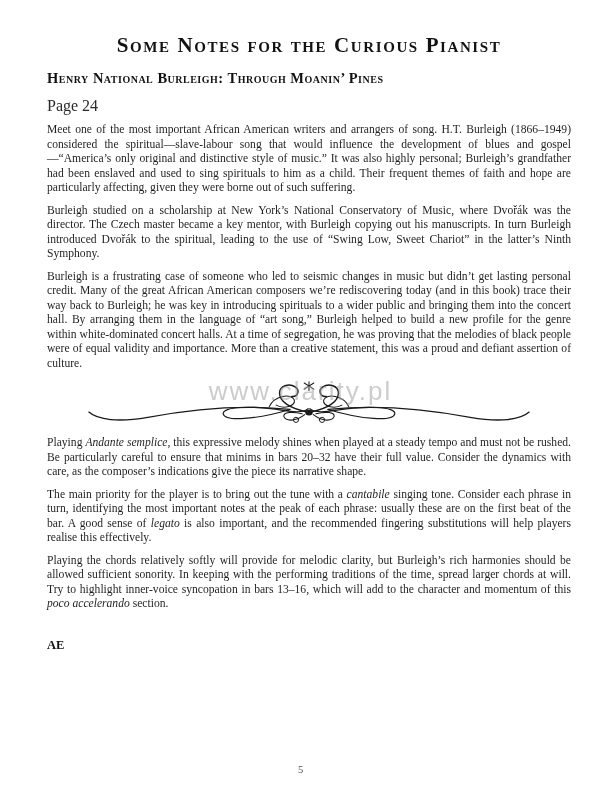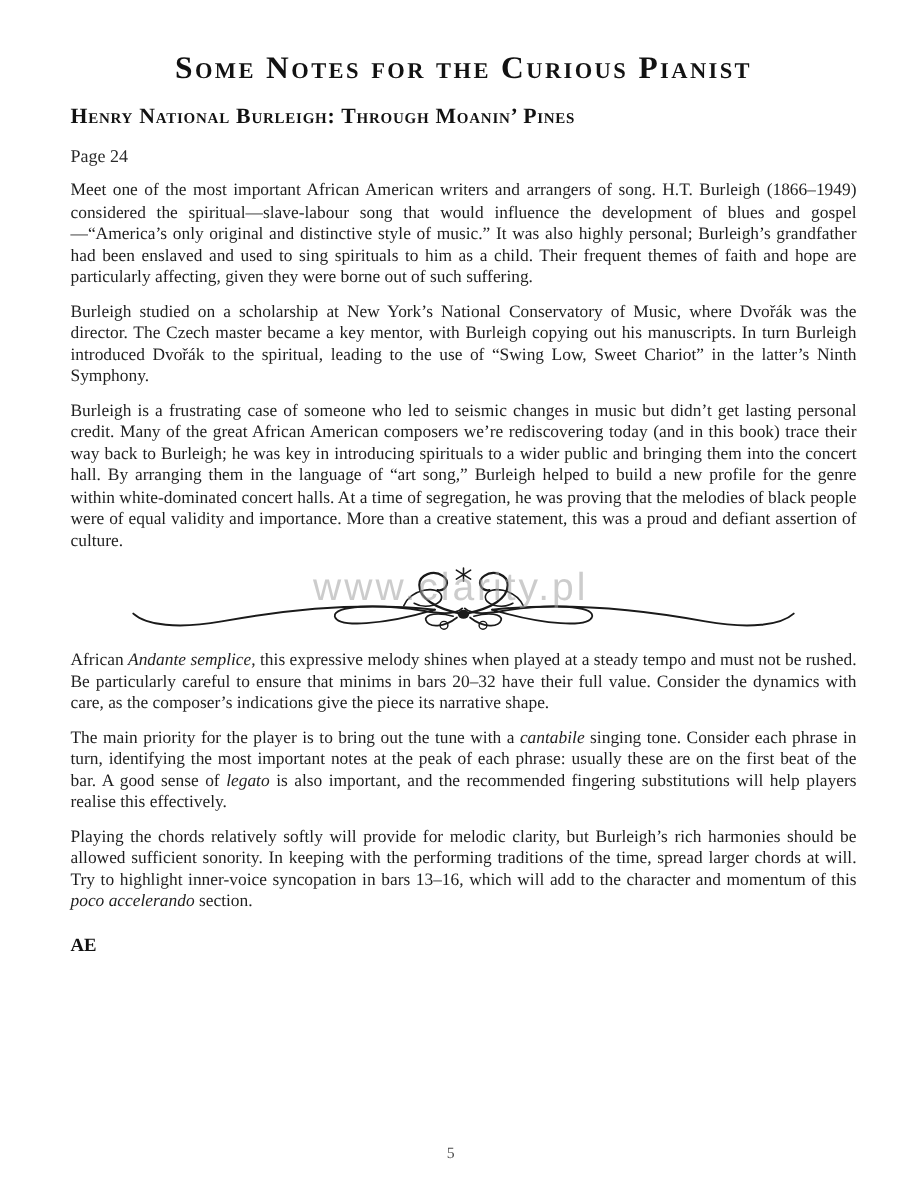"Page 24" .page-ref { font-size: 12px -> 16px }
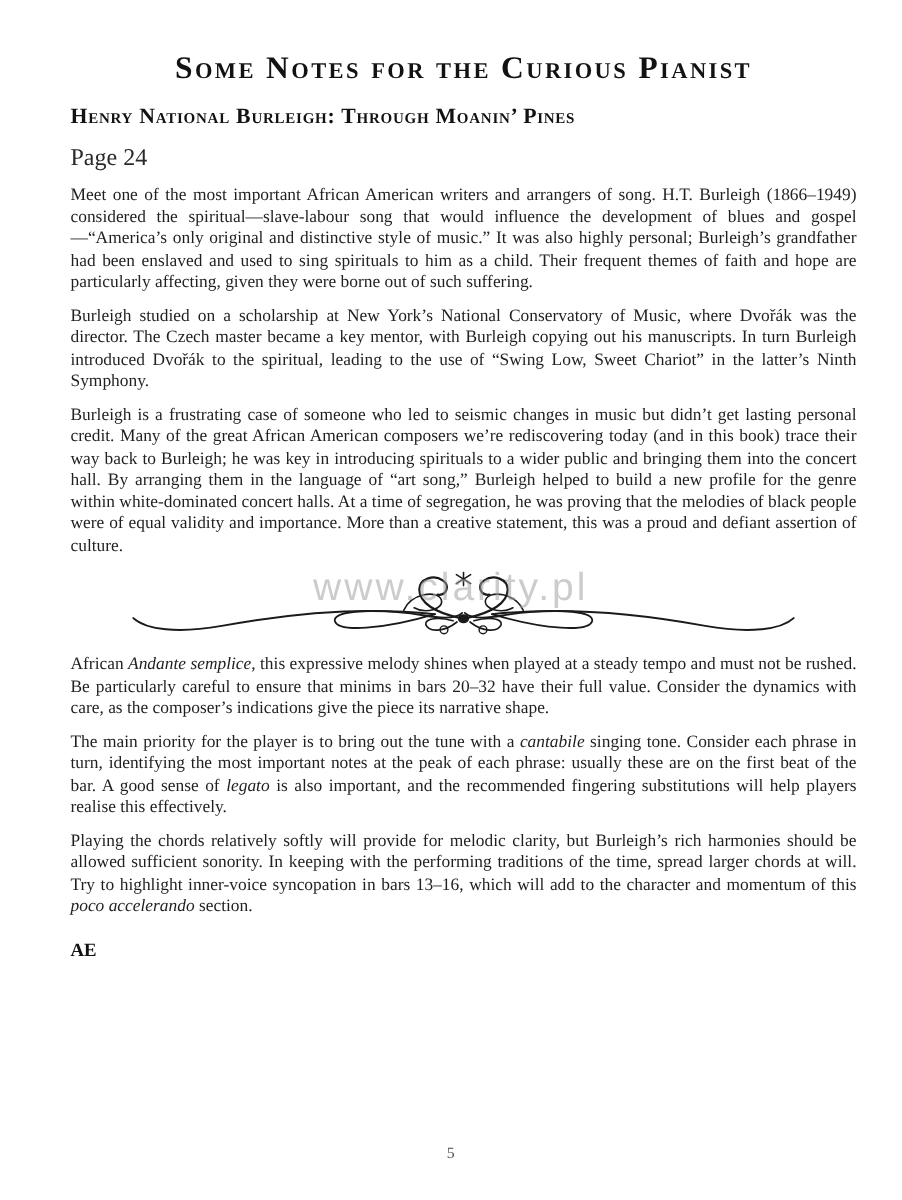"African" span { text: African -> Playing }
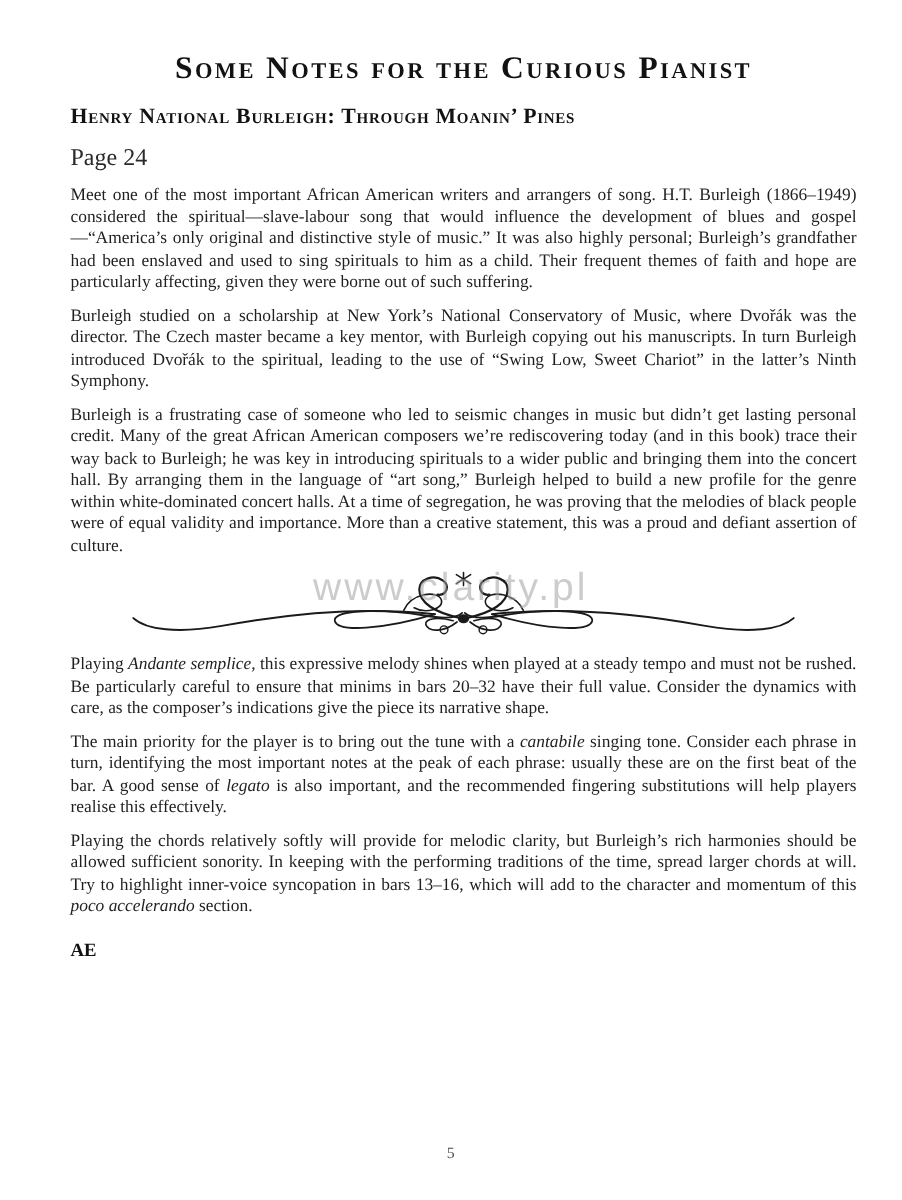"AE" div.initials { margin-top: 14px -> 26px }
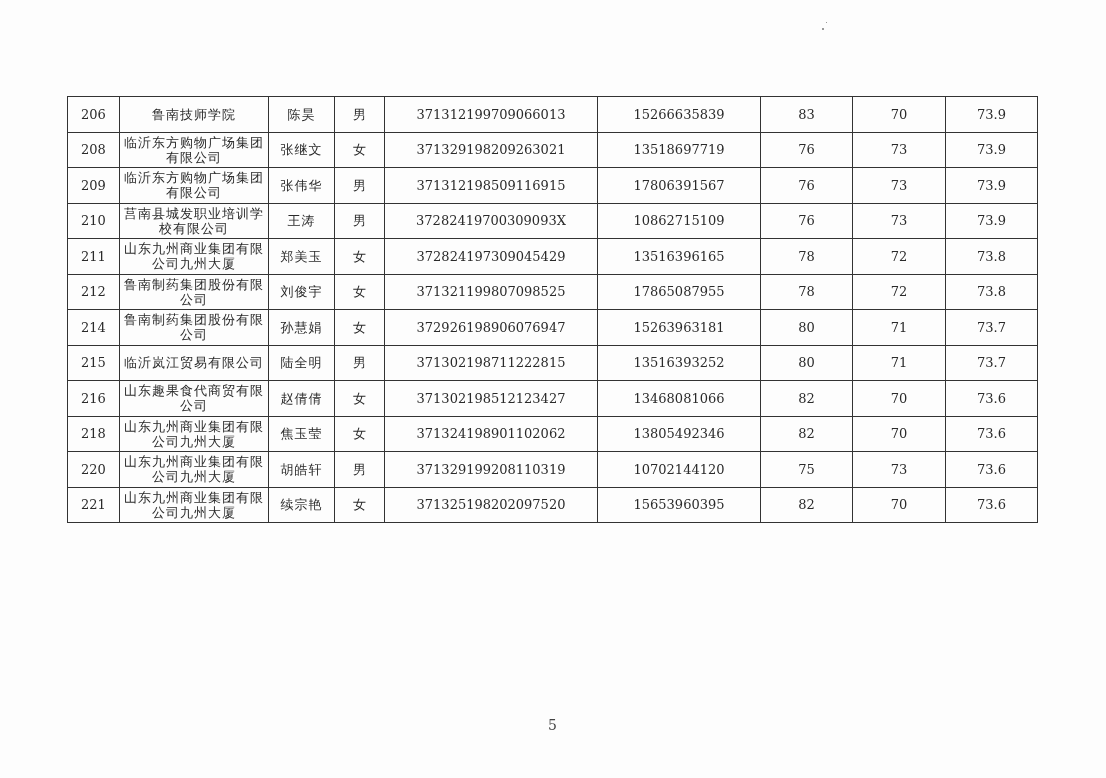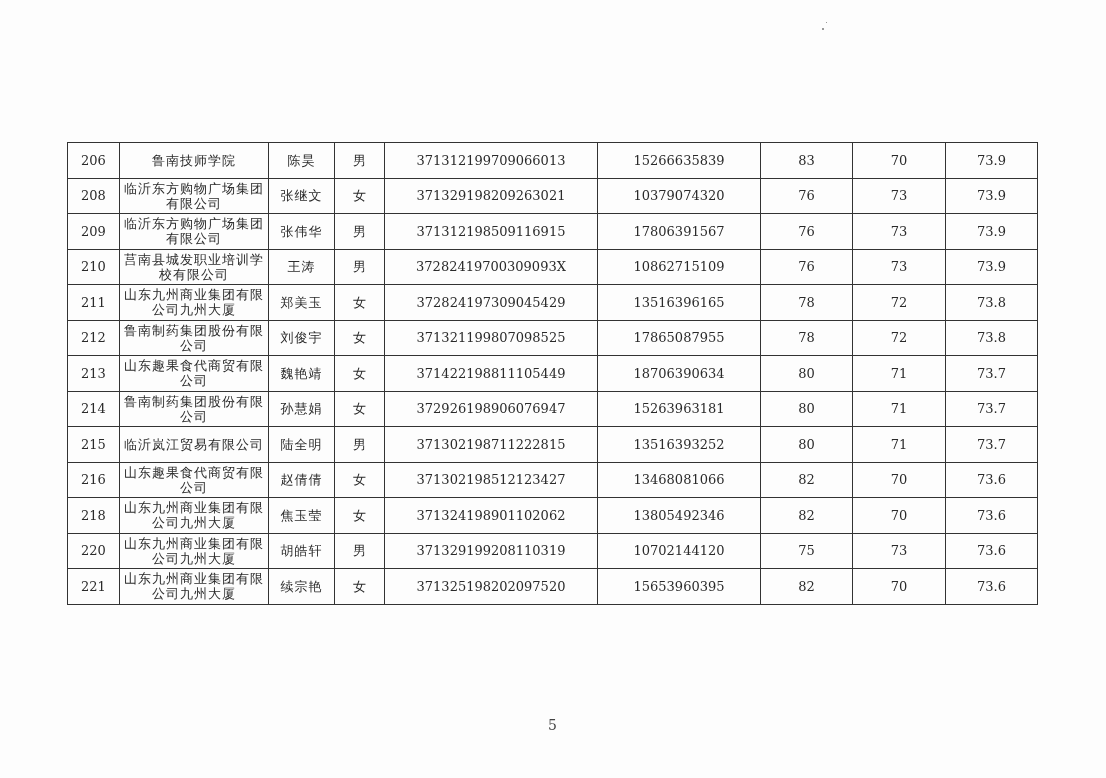"206" table.roster { margin-top: 46px -> none }
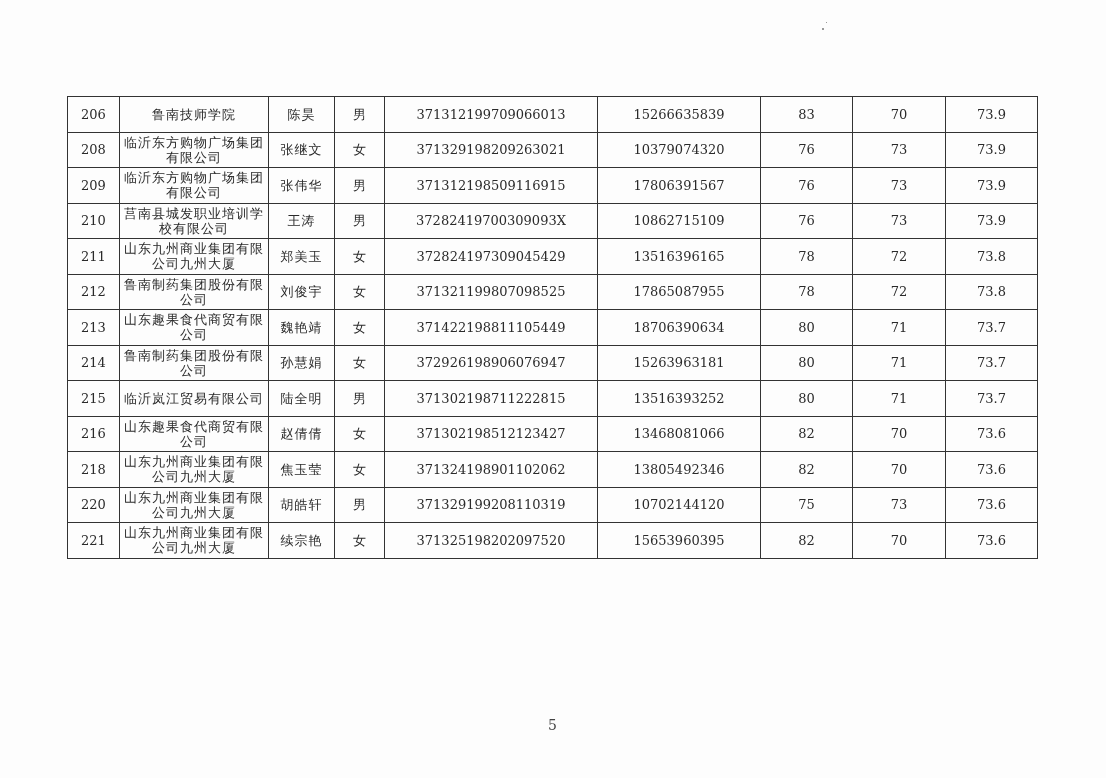"10379074320" td.c-tel { text: 10379074320 -> 13518697719 }
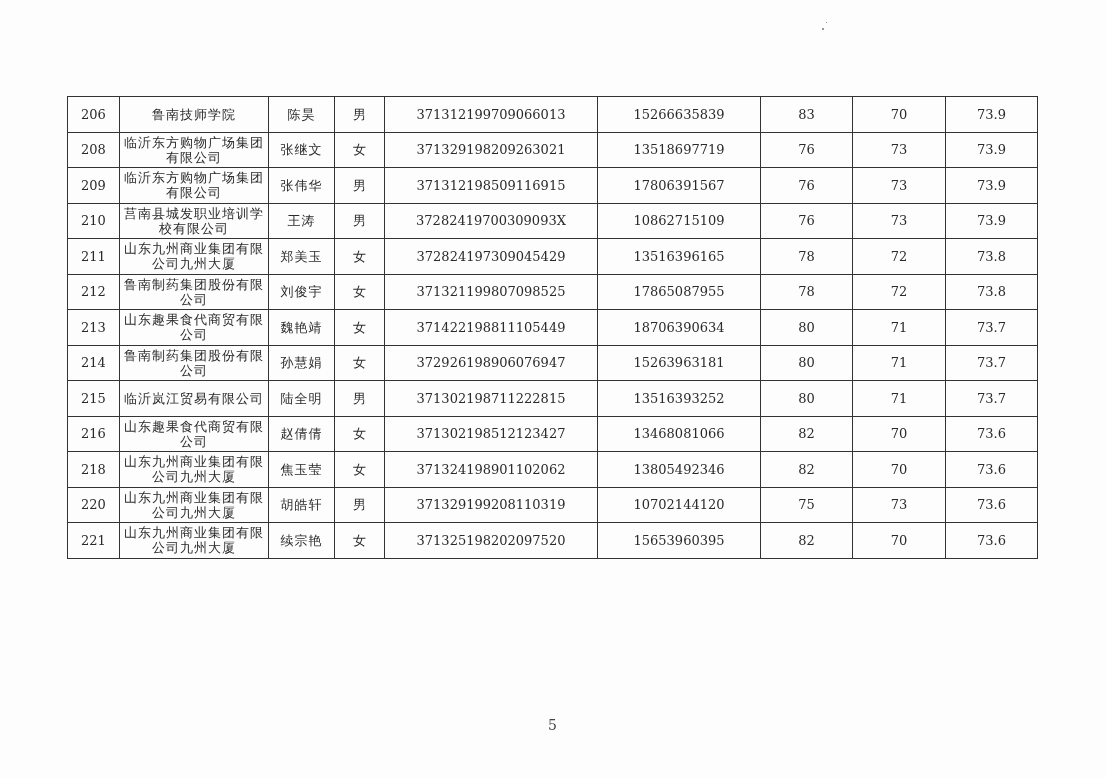"213" tr { html: <tr> <td>213</td> <td><span>山东趣果食代商贸有限公司</span></td> <td>魏艳靖</td> <td>女</td> <td>371422198811105449</td> <td>18706390634</td> <td>80</td> <td>71</td> <td>73.7</td> </tr> -> none }
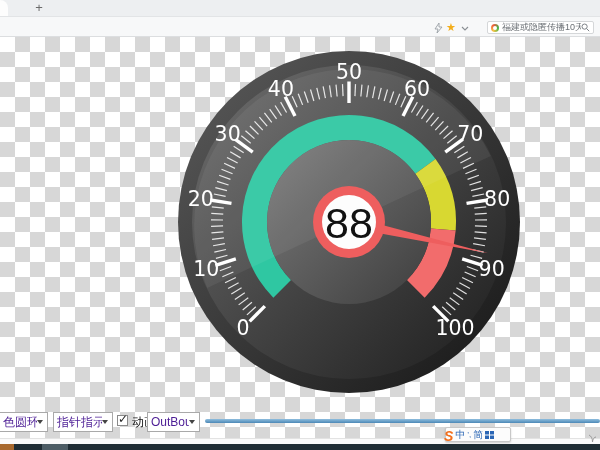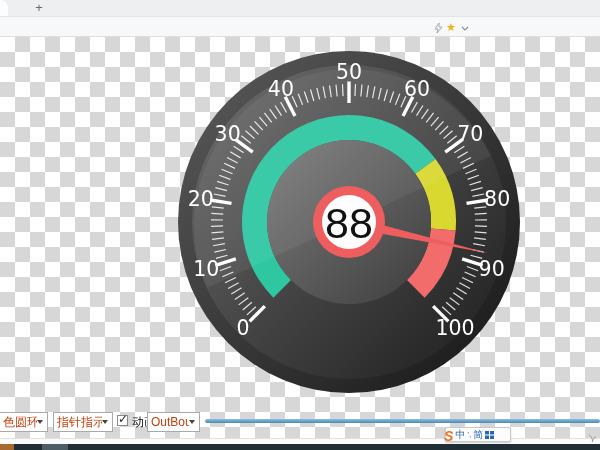"福建或隐匿传播10天" div.searchbox { html: none -> <div> <span></span> <span>福建或隐匿传播10天</span> <svg> <circle></circle> <line></line> </svg> </div> }
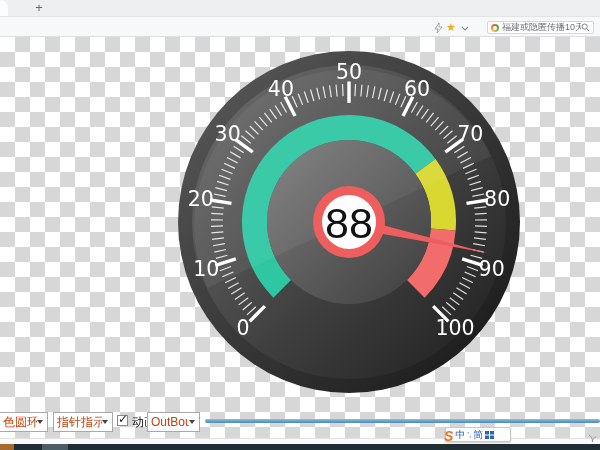"色圆环" .combo { color: #c2410c -> #4c1d95 }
━━━━━━━━━━━━━━━━━━━━━━━━━━━━━━
* **TASK PROMPT**: Each record is to be copied word for word, with no images carried over.

* **OUTPUT FOR THIS TASK**:
"Page 24" .page-ref { font-size: 12px -> 16px }
"African" span { text: African -> Playing }
"AE" div.initials { margin-top: 14px -> 26px }
"206" table.roster { margin-top: 46px -> none }
"10379074320" td.c-tel { text: 10379074320 -> 13518697719 }
"213" tr { html: <tr> <td>213</td> <td><span>山东趣果食代商贸有限公司</span></td> <td>魏艳靖</td> <td>女</td> <td>371422198811105449</td> <td>18706390634</td> <td>80</td> <td>71</td> <td>73.7</td> </tr> -> none }
"福建或隐匿传播10天" div.searchbox { html: none -> <div> <span></span> <span>福建或隐匿传播10天</span> <svg> <circle></circle> <line></line> </svg> </div> }
"色圆环" .combo { color: #c2410c -> #4c1d95 }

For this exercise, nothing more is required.